* _Your instructions_
What's wanted is each entry repeated verbatim, minus its images.

* _Data for this task_
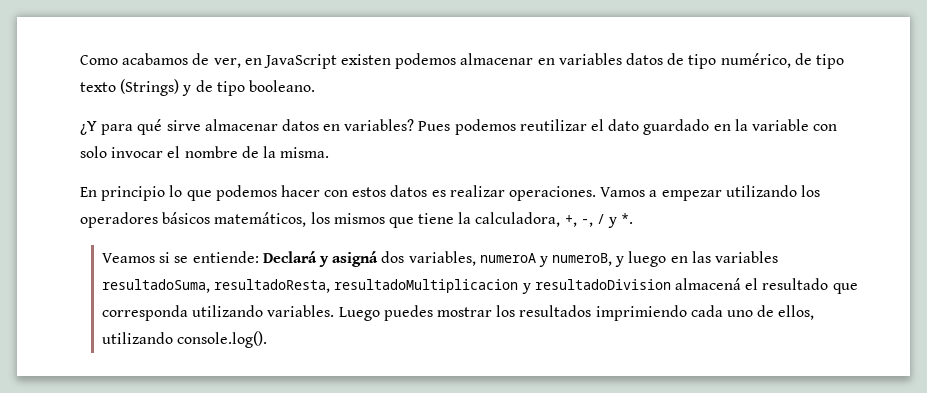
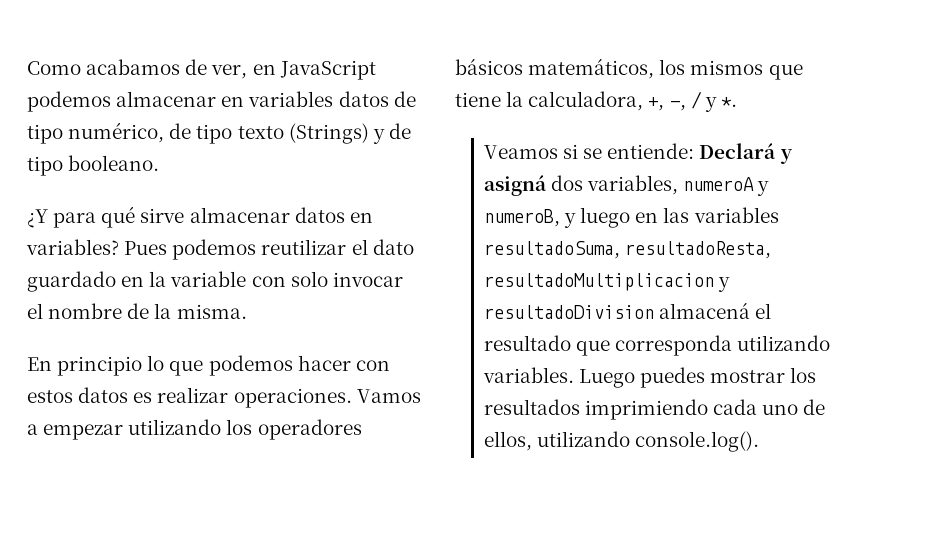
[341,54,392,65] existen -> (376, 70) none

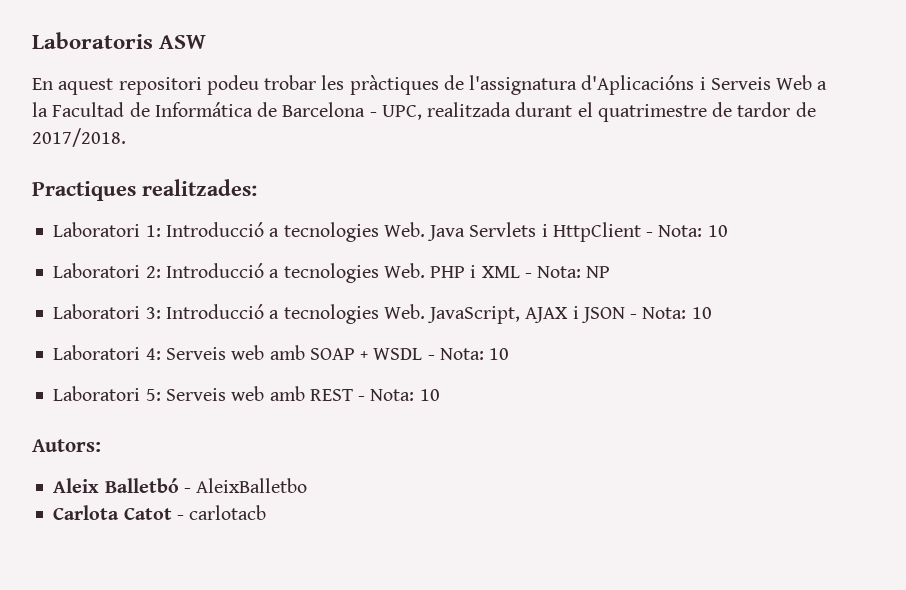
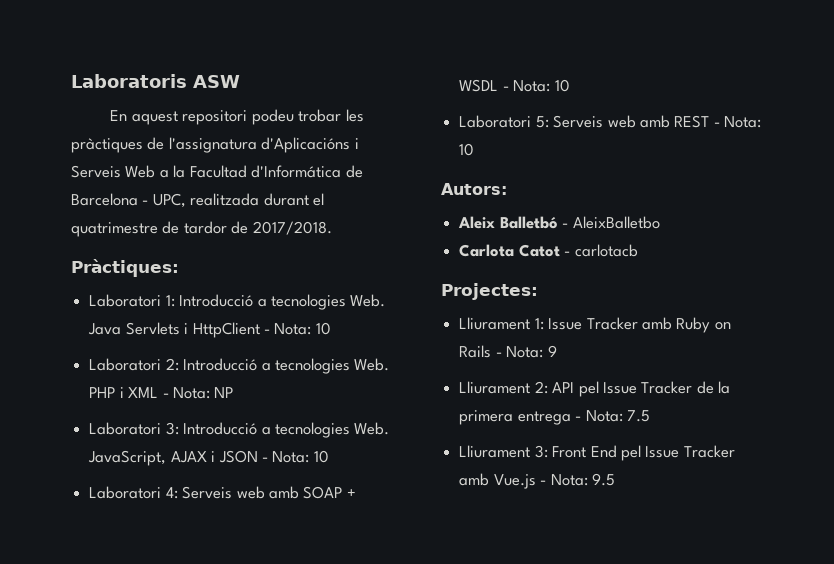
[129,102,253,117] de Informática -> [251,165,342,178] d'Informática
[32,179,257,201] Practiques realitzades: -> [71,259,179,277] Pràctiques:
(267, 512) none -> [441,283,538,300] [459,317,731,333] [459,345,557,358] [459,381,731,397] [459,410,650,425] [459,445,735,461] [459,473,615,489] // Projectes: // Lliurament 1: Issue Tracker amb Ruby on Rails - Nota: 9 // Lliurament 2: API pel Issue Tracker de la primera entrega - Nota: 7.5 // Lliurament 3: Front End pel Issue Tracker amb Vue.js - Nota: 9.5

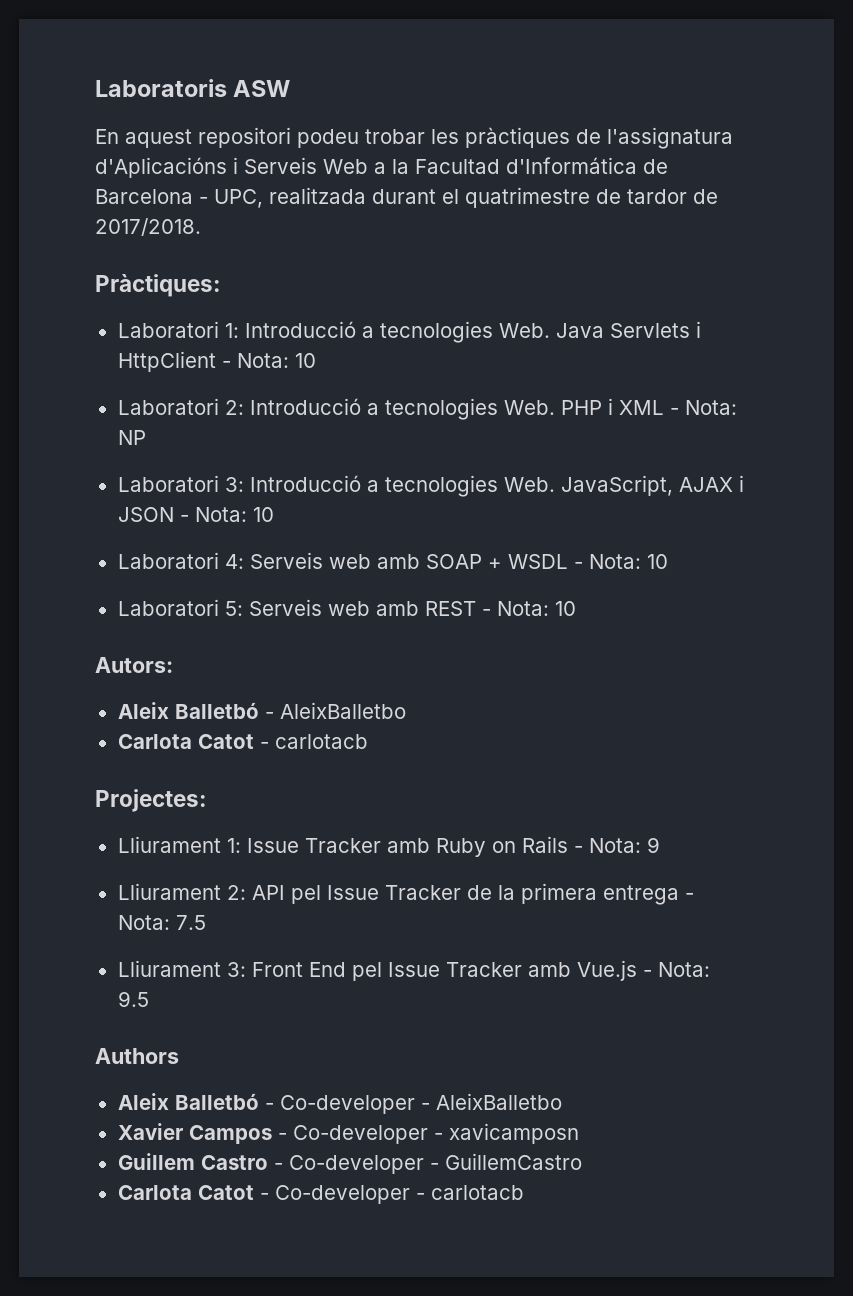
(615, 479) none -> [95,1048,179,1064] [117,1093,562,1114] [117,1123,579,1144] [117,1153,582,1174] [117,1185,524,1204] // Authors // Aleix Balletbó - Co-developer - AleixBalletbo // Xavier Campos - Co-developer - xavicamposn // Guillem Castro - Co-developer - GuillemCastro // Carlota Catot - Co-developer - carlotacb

* _Solution_
[341,54,392,65] existen -> (376, 70) none

[129,102,253,117] de Informática -> [251,165,342,178] d'Informática
[32,179,257,201] Practiques realitzades: -> [71,259,179,277] Pràctiques:
(267, 512) none -> [441,283,538,300] [459,317,731,333] [459,345,557,358] [459,381,731,397] [459,410,650,425] [459,445,735,461] [459,473,615,489] // Projectes: // Lliurament 1: Issue Tracker amb Ruby on Rails - Nota: 9 // Lliurament 2: API pel Issue Tracker de la primera entrega - Nota: 7.5 // Lliurament 3: Front End pel Issue Tracker amb Vue.js - Nota: 9.5

(615, 479) none -> [95,1048,179,1064] [117,1093,562,1114] [117,1123,579,1144] [117,1153,582,1174] [117,1185,524,1204] // Authors // Aleix Balletbó - Co-developer - AleixBalletbo // Xavier Campos - Co-developer - xavicamposn // Guillem Castro - Co-developer - GuillemCastro // Carlota Catot - Co-developer - carlotacb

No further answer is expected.